MATERIAL FOR THIS TASK –
************

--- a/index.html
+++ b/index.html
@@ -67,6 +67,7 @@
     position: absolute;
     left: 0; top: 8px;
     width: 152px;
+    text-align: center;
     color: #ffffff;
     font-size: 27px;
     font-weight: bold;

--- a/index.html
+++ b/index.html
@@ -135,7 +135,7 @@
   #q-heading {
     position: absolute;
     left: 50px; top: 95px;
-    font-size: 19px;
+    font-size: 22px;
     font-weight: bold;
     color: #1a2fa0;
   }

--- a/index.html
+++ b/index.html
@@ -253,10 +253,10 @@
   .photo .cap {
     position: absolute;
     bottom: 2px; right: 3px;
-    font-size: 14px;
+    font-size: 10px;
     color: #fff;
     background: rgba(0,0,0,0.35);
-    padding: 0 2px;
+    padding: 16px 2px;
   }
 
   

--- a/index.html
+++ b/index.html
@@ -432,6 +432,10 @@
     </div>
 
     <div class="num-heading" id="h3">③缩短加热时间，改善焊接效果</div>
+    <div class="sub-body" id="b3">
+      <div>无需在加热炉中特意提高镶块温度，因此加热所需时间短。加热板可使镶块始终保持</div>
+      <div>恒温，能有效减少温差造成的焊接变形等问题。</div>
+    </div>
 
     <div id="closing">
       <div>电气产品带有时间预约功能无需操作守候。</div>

************

Select every line of the records holding the string "class".

COMPLETED TASK –
     <div class="num-heading" id="h3">③缩短加热时间，改善焊接效果</div>
+    <div class="sub-body" id="b3">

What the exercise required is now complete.